Exercise requirements: Determine how many lines in the records that follow hold the string "layout". Only that number should be returned.

(Before-and-after change data)
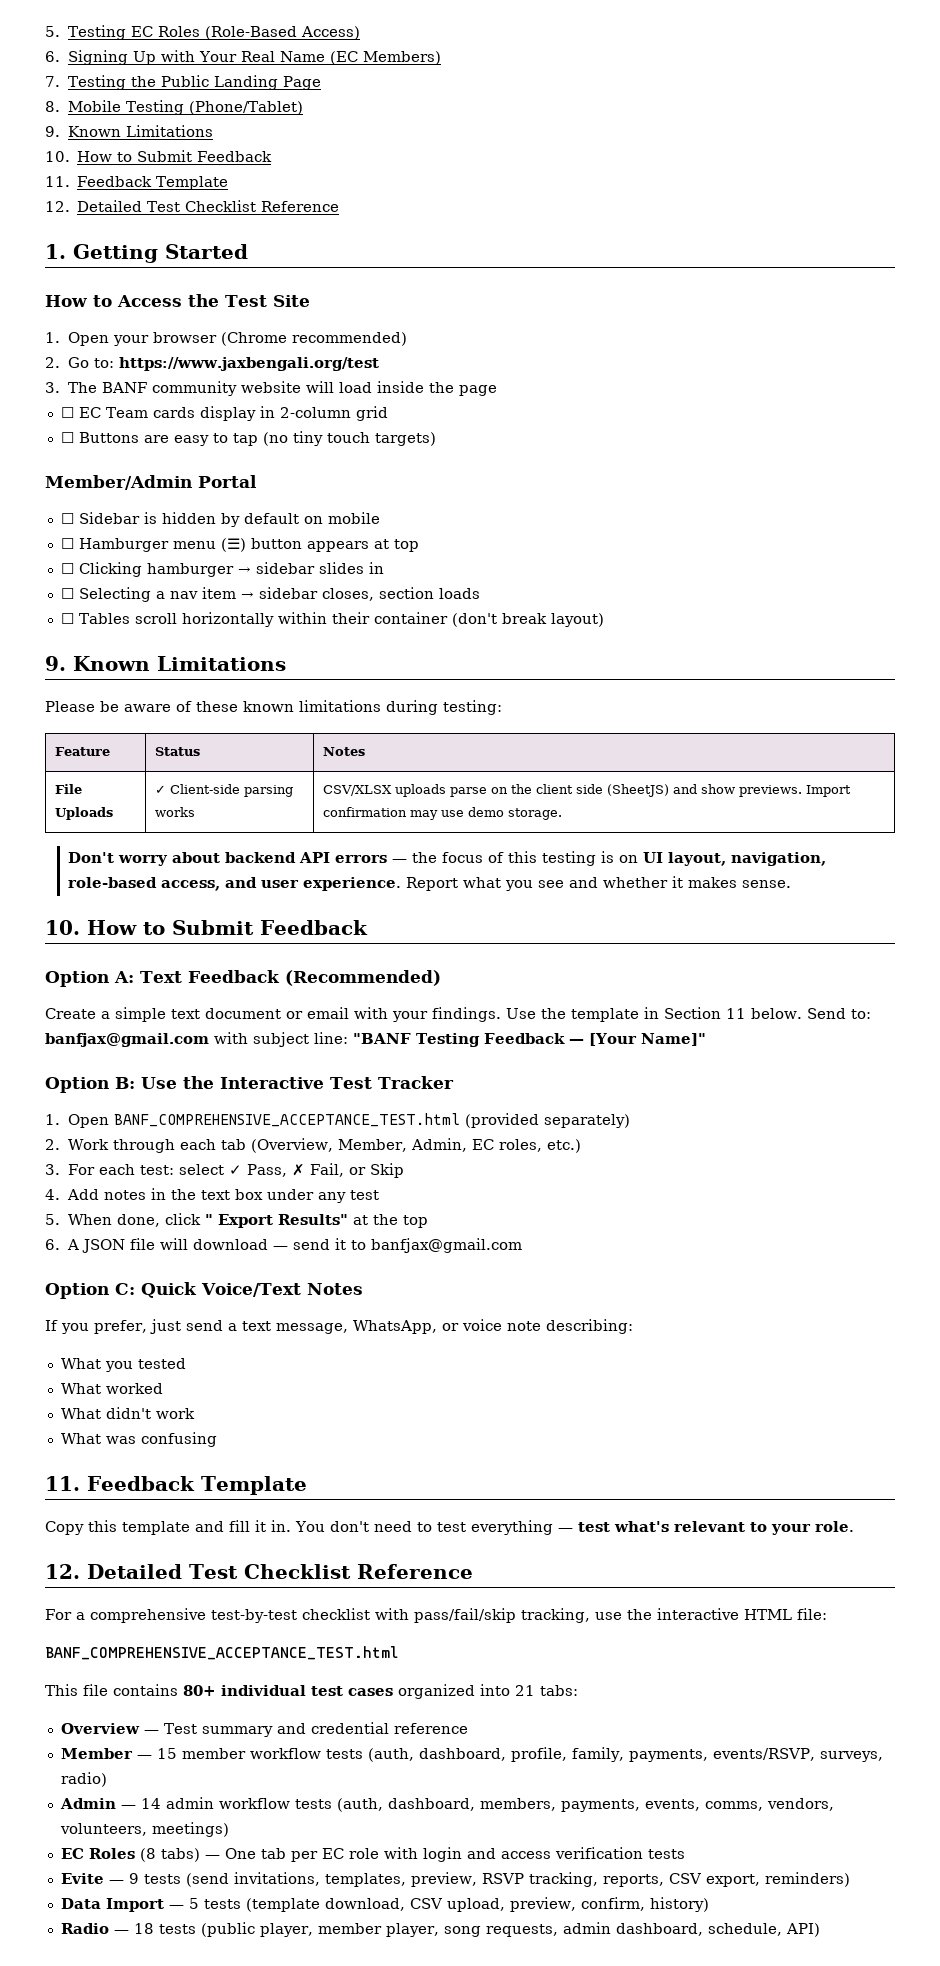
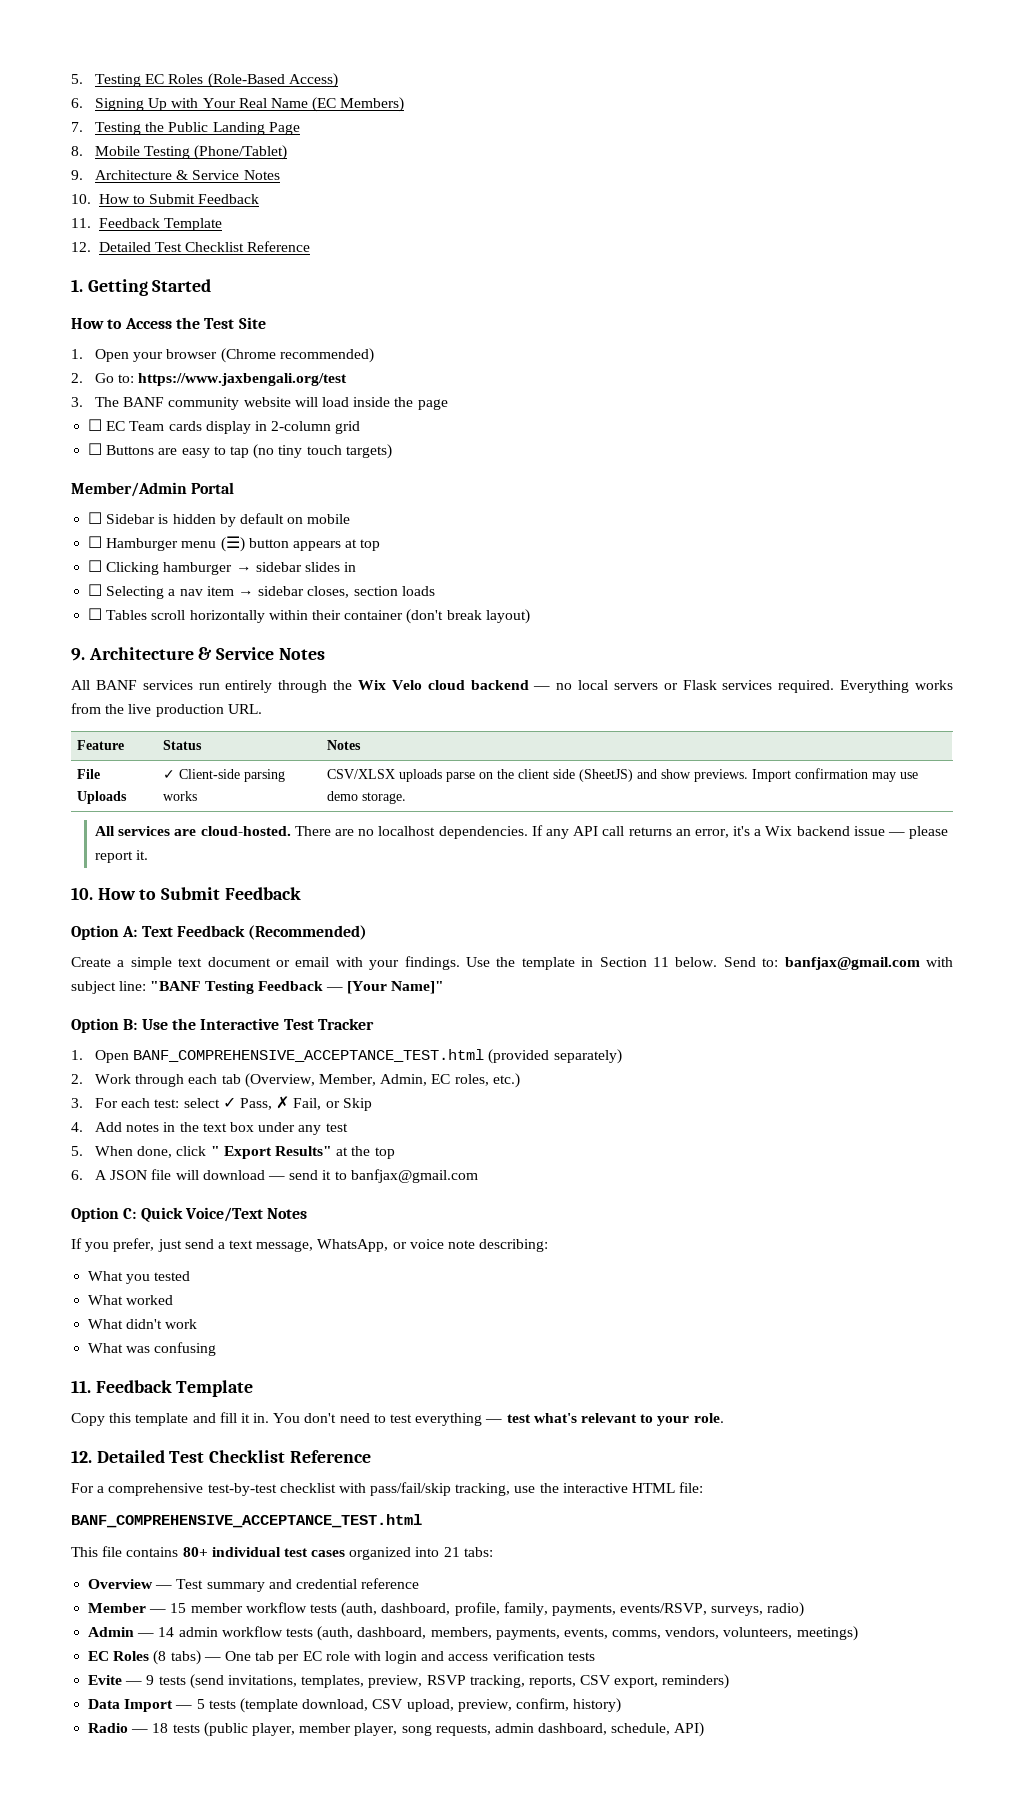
  8. Mobile Testing (Phone/Tablet)
- 9. Known Limitations
+ 9. Architecture & Service Notes
  ☐ Tables scroll horizontally within their container (don't break layout)
- 9. Known Limitations
- Please be aware of these known limitations during testing:
+ 9. Architecture & Service Notes
+ All BANF services run entirely through the Wix Velo cloud backend — no local servers or Flask services required. Everything works from the live production URL.
- Don't worry about backend API errors — the focus of this testing is on UI layout, navigation, role-based access, and user experience. Report what you see and whether it makes sense.
+ All services are cloud-hosted. There are no localhost dependencies. If any API call returns an error, it's a Wix backend issue — please report it.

Result below: 2